:: DATA FOR PROCESSING ::
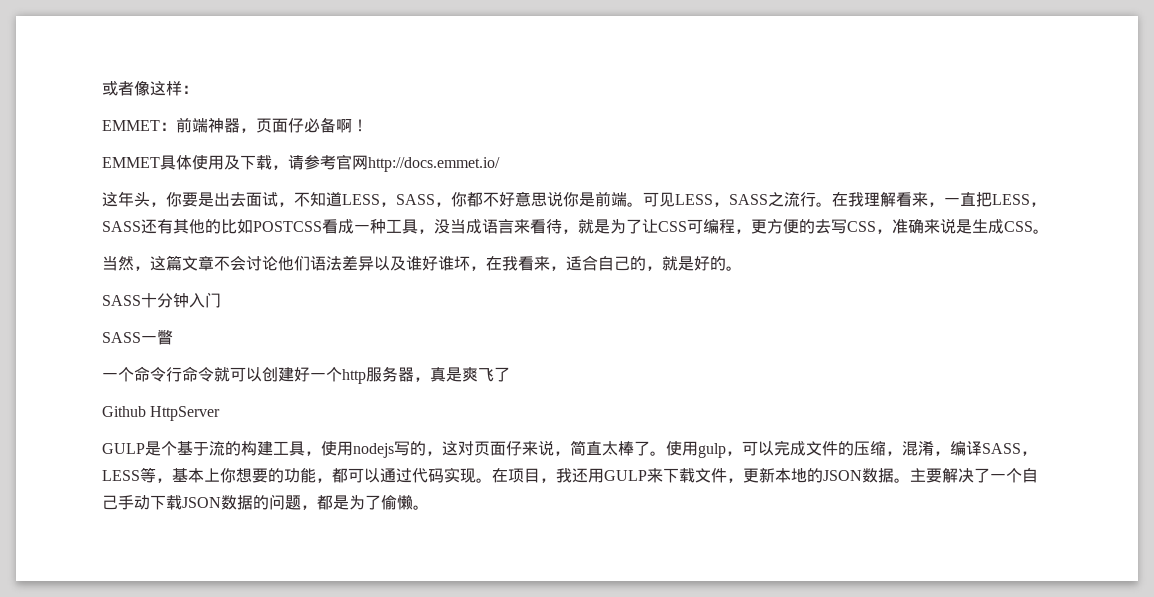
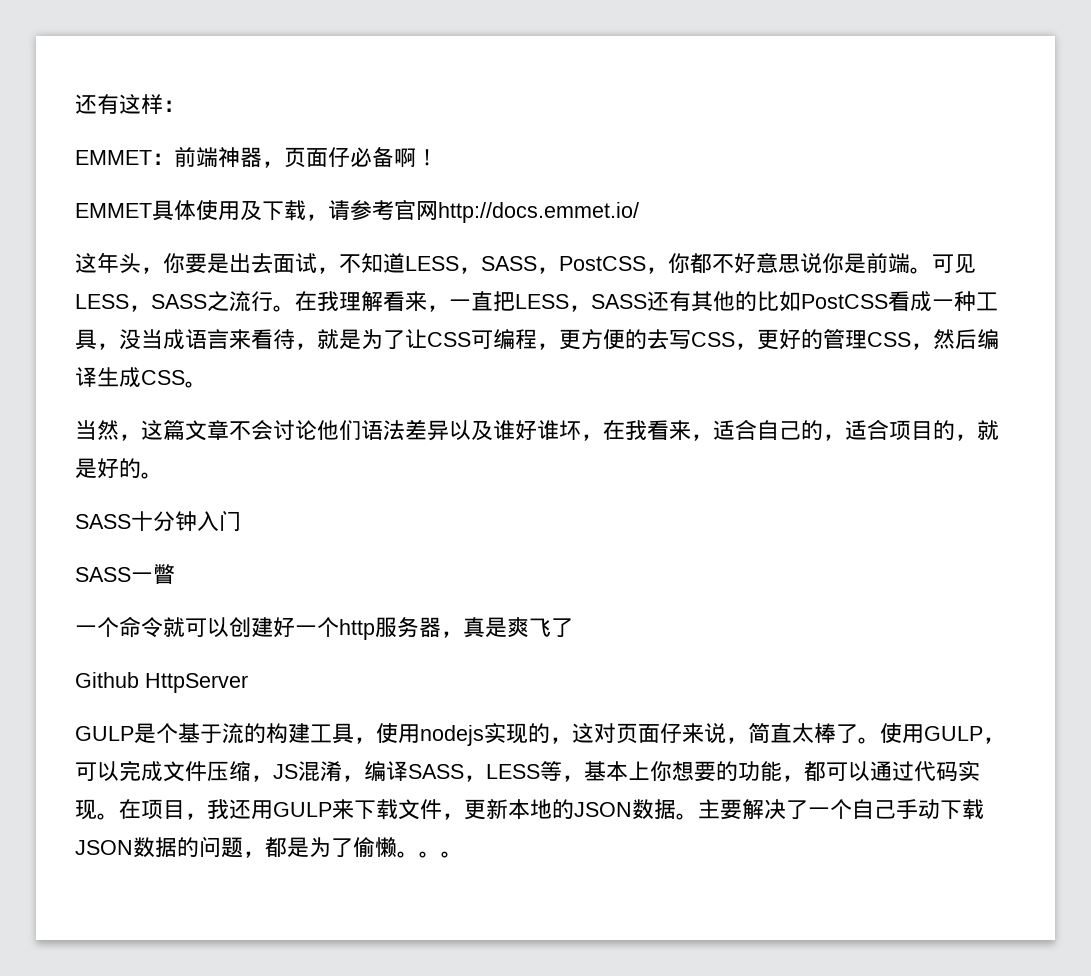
[102,81,150,96] 或者像 -> [75,94,119,115] 还有
(451, 204) none -> [559,256,668,274] PostCSS，
[253,221,322,232] POSTCSS -> [801,294,888,309] PostCSS
[892,218,972,234] 准确来说是 -> [757,329,999,350] [75,367,97,387] 更好的管理CSS，然后编译
(662, 268) none -> [845,419,977,441] 适合项目的，
[166,366,214,382] 行命令 -> (163, 627) none
[394,441,410,456] 写 -> [484,723,528,744] 实现
[698,443,726,458] gulp -> [924,726,983,741] GULP
[838,441,902,456] 的压缩， -> [207,761,298,782] 压缩，JS
(429, 507) none -> [419,851,463,858] 。。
:::
▸ **HOW TO COMPLETE THIS TASK**
Any pictures above are to be left out. Retype the rest of the records exactly.

▸ **WRITTEN RESPONSE**
[102,81,150,96] 或者像 -> [75,94,119,115] 还有
(451, 204) none -> [559,256,668,274] PostCSS，
[253,221,322,232] POSTCSS -> [801,294,888,309] PostCSS
[892,218,972,234] 准确来说是 -> [757,329,999,350] [75,367,97,387] 更好的管理CSS，然后编译
(662, 268) none -> [845,419,977,441] 适合项目的，
[166,366,214,382] 行命令 -> (163, 627) none
[394,441,410,456] 写 -> [484,723,528,744] 实现
[698,443,726,458] gulp -> [924,726,983,741] GULP
[838,441,902,456] 的压缩， -> [207,761,298,782] 压缩，JS
(429, 507) none -> [419,851,463,858] 。。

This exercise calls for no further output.